(Input data begins)

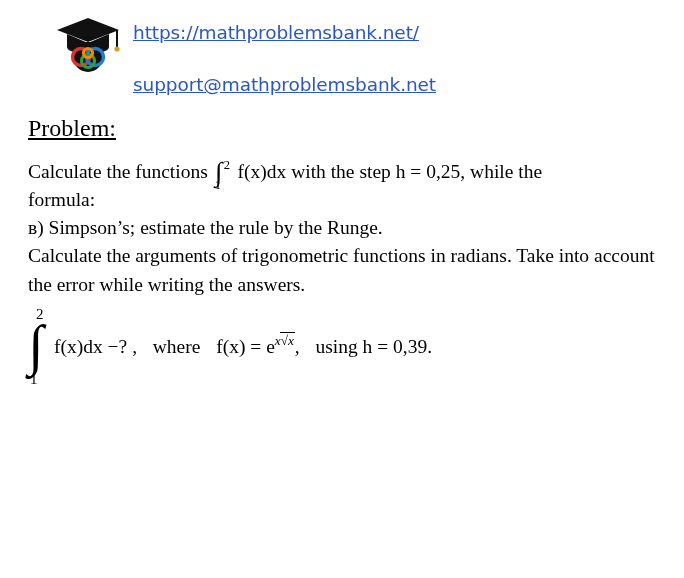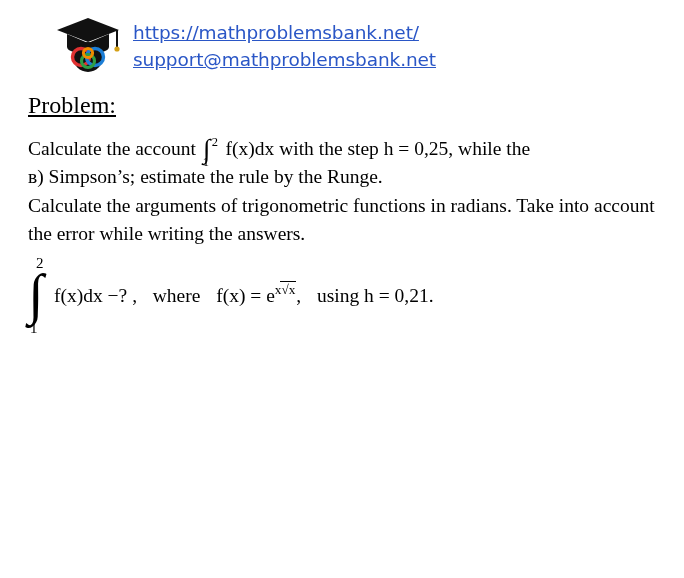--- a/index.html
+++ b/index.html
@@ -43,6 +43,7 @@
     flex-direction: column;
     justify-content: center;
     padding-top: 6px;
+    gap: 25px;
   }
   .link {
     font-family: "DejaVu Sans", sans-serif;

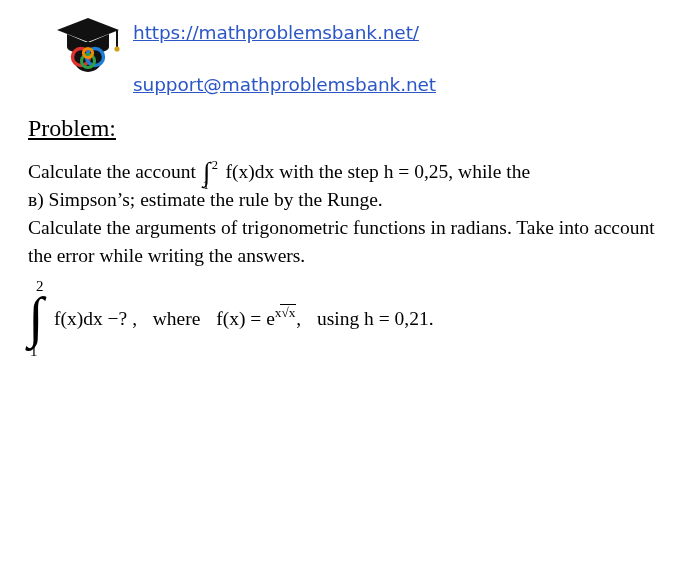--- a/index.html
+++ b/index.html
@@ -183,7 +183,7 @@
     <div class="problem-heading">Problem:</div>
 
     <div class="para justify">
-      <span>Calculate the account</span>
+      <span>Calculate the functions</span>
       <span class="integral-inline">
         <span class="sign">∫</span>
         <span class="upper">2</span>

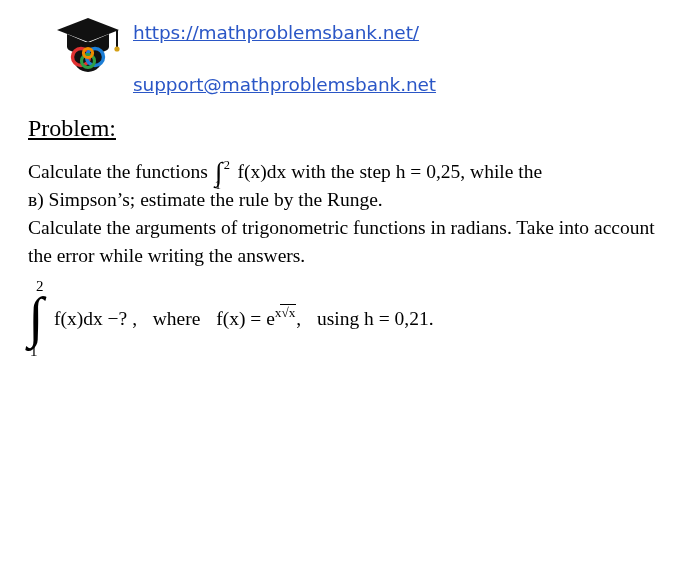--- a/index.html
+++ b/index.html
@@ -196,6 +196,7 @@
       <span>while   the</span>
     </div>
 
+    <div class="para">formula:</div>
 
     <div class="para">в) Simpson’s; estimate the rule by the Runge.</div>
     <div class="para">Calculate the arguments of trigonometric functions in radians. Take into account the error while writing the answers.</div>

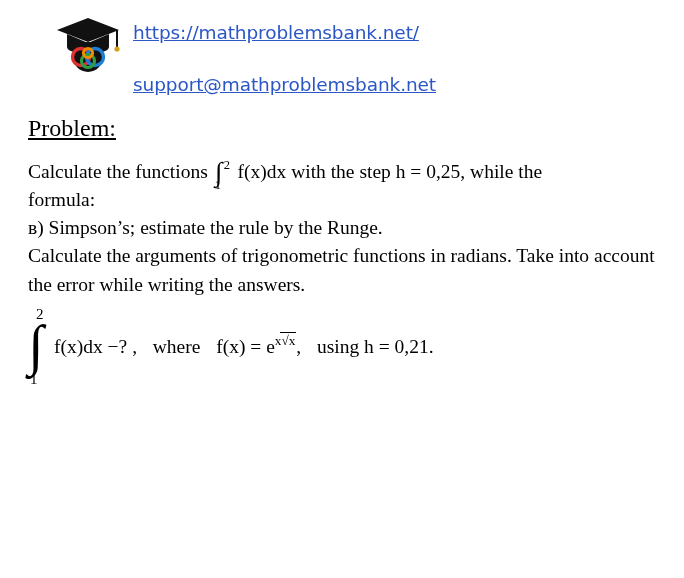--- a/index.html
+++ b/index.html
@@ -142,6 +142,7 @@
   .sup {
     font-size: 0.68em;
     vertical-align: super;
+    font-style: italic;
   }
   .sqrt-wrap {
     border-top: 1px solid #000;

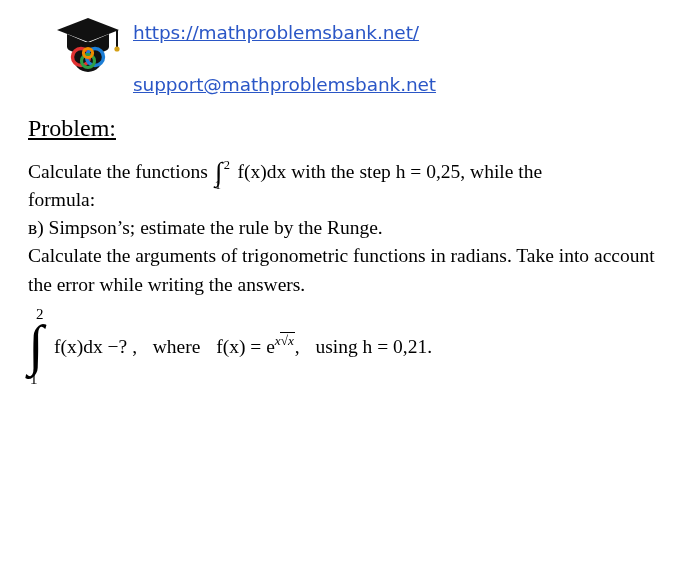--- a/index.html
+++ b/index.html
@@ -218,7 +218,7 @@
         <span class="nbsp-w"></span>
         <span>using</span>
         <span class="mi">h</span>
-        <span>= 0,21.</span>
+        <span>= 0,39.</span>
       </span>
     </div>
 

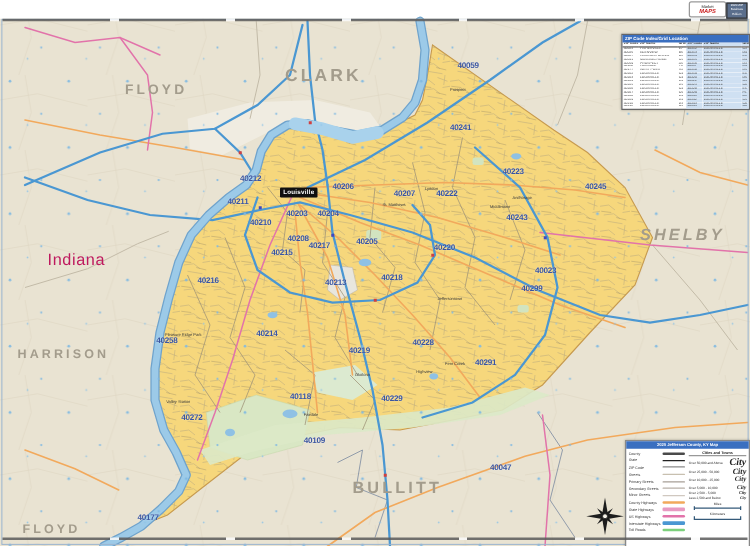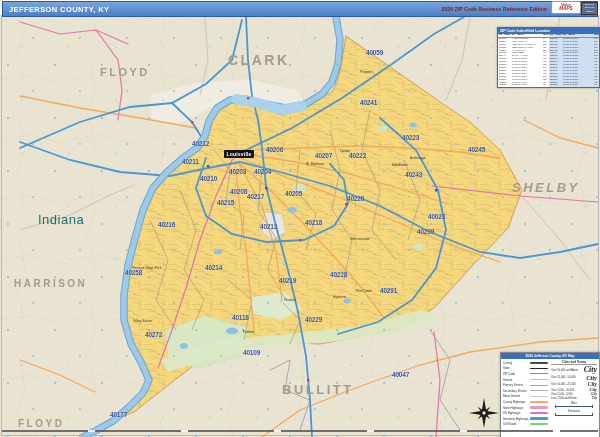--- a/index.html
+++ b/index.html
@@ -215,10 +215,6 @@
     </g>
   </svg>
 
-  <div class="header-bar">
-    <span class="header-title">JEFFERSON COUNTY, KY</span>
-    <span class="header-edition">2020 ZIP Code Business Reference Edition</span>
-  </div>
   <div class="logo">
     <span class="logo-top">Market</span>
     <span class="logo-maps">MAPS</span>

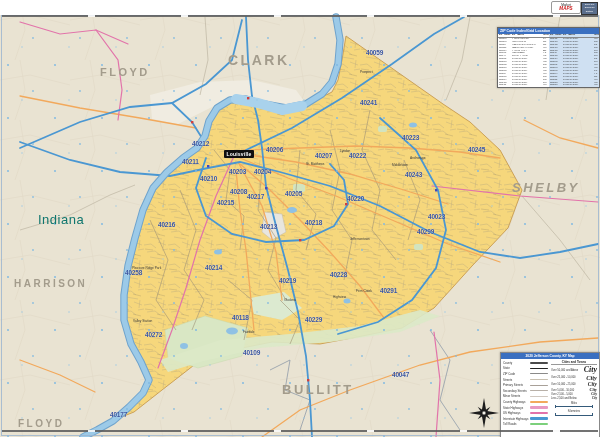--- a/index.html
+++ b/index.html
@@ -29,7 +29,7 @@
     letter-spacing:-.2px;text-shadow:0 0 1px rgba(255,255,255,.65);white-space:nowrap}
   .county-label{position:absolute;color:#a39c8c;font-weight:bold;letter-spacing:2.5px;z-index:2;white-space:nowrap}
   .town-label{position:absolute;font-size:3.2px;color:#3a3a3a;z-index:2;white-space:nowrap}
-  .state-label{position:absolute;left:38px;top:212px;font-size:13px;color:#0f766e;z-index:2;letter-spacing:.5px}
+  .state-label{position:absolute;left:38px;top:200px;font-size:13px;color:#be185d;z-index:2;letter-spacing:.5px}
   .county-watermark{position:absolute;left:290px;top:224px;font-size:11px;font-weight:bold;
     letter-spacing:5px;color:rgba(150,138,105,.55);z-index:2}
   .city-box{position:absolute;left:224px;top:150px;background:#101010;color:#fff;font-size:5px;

(Input data ends)
(Input data begins)

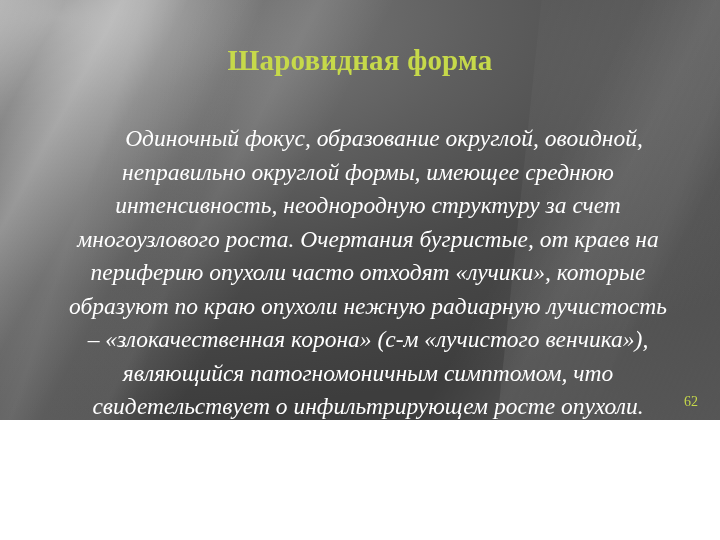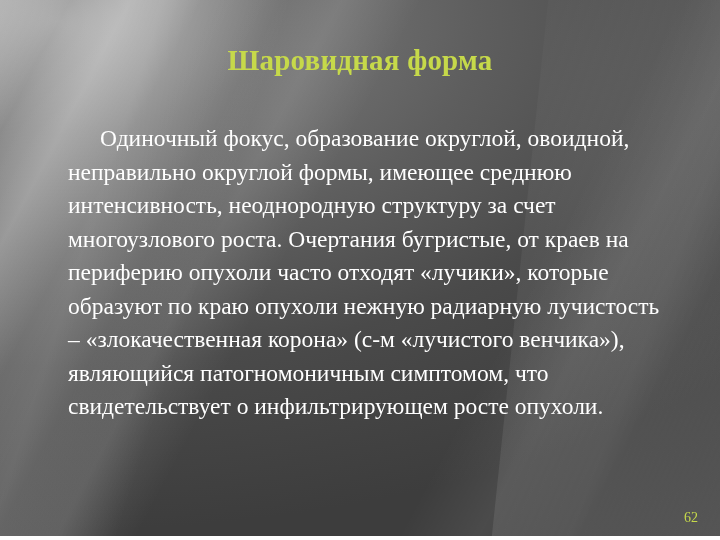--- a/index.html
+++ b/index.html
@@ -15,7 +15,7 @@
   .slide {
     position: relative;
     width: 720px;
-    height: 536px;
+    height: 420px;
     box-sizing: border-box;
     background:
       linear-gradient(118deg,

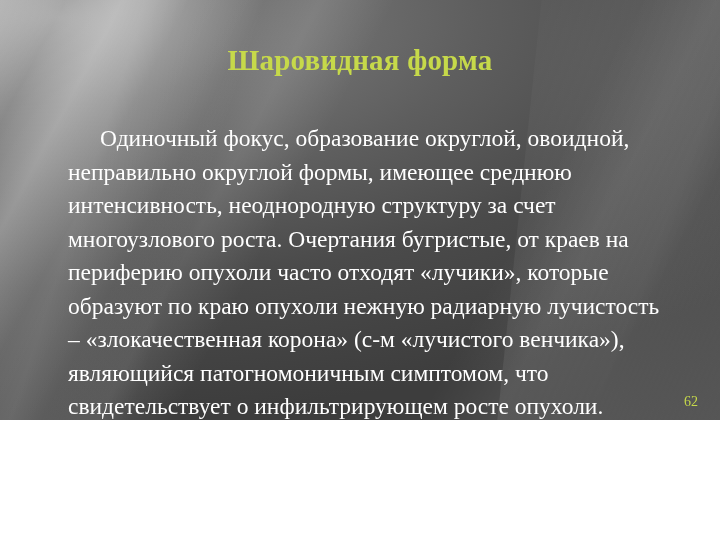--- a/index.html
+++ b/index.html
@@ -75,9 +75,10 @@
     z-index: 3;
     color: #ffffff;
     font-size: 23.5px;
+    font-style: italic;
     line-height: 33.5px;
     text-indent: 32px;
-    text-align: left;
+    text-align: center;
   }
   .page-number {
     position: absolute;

(Input data ends)

Problem statement -
Find all lines in the records that hold the word "para". Copy them.

Exercise response -
     <div class="para justify">
+    <div class="para">formula:</div>
     <div class="para">в) Simpson’s; estimate the rule by the Runge.</div>
     <div class="para">Calculate the arguments of trigonometric functions in radians. Take into account the error while writing the answers.</div>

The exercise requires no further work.